> -----Original Message-----
> From: Honnappa Nagarahalli <[email protected]>
> Sent: Friday, July 8, 2022 4:16 PM
> To: Van Haaren, Harry <[email protected]>; [email protected]
> Cc: mattias.ronnblom <[email protected]>; Morten Brørup
> <[email protected]>; nd <[email protected]>; nd <[email protected]>
> Subject: RE: [PATCH 2/2] service: fix potential stats race-condition on MT
> services
<snip previous discussions>
> > diff --git a/lib/eal/common/rte_service.c b/lib/eal/common/rte_service.c
> > index ef31b1f63c..f045e74ef3 100644
> > --- a/lib/eal/common/rte_service.c
> > +++ b/lib/eal/common/rte_service.c
> > @@ -363,9 +363,15 @@ service_runner_do_callback(struct
> > rte_service_spec_impl *s,
> > uint64_t start = rte_rdtsc();
> > s->spec.callback(userdata);
> > uint64_t end = rte_rdtsc();
> > - s->cycles_spent += end - start;
> > + uint64_t cycles = end - start;
> > cs->calls_per_service[service_idx]++;
> > - s->calls++;
> > + if (service_mt_safe(s)) {
> > + __atomic_fetch_add(&s->cycles_spent, cycles,
> > __ATOMIC_RELAXED);
> > + __atomic_fetch_add(&s->calls, 1,
> > __ATOMIC_RELAXED);
> > + } else {
> > + s->cycles_spent += cycles;
> > + s->calls++;
> This is still a problem from a reader perspective. It is possible that the
> writes could be
> split while a reader is reading the stats. These need to be atomic adds.

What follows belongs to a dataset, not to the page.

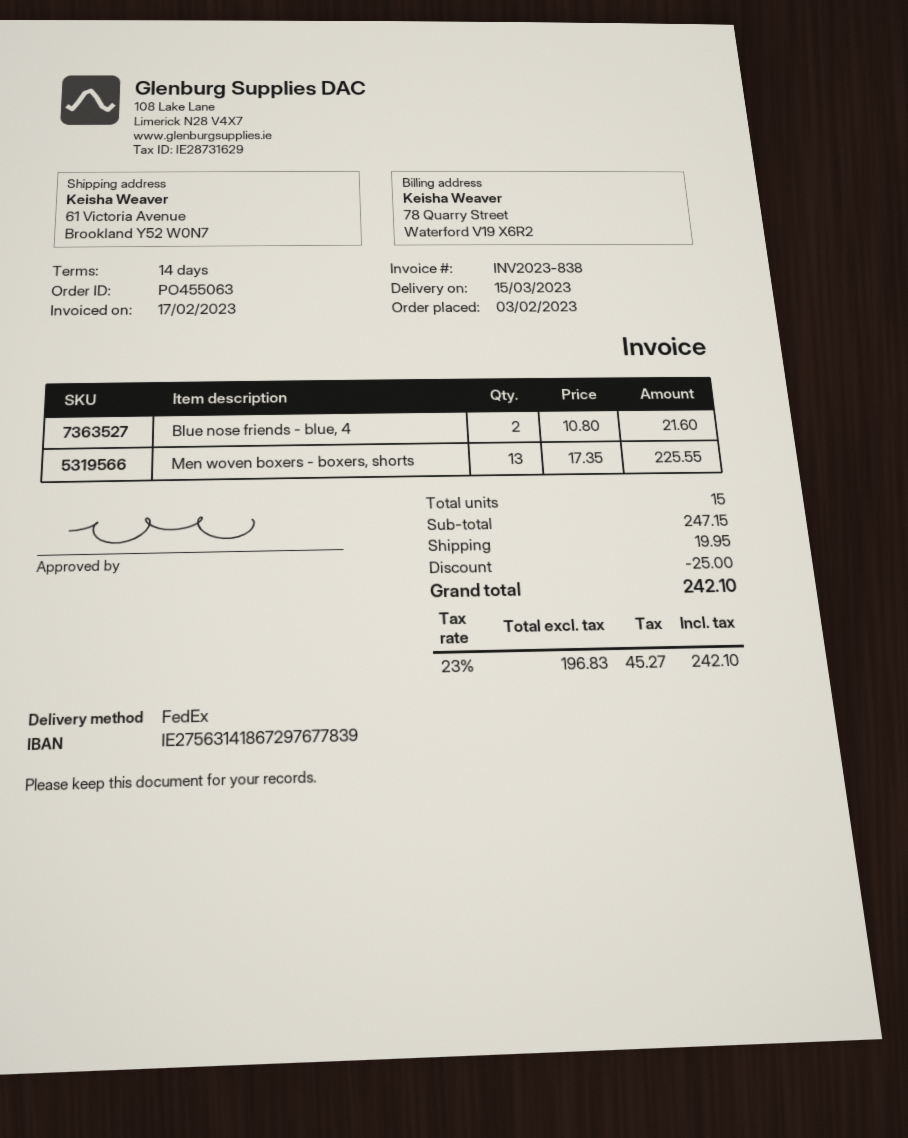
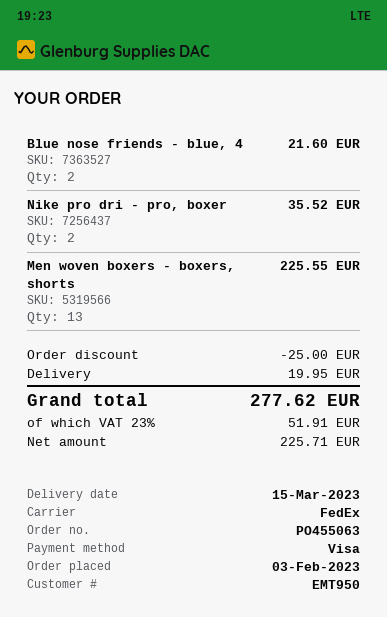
Nike pro dri - pro, boxer: none -> 2 for 35.52
net: 196.83 -> 225.71
tax: 23% = 45.27 -> 23% = 51.91
total: 242.10 -> 277.62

Thanks for pointing out; I do "think" in x86 in terms of load/store tearing;
and on x86
naturally aligned load/stores will not tear. Apologies for missing the ARM
angle here.
I'm not sure how to best encode the difference between tearing & "locked
instructions"
to make things multi-writer safe. But they're not the same thing, and I'd
prefer not pay
the penalty for LOCK instructions (multi-writer) only to satisfy the
non-tearing requirements.
Is there an rte_atomic-* type that is guaranteed as non-tearing?
In that case, changing the type of the calls/cycles_spent variables to such a
type to ensure "non-tearing"
single-reader, single-writer behaviour is enough, instead of forcing
__atomic_fetch_add() everywhere?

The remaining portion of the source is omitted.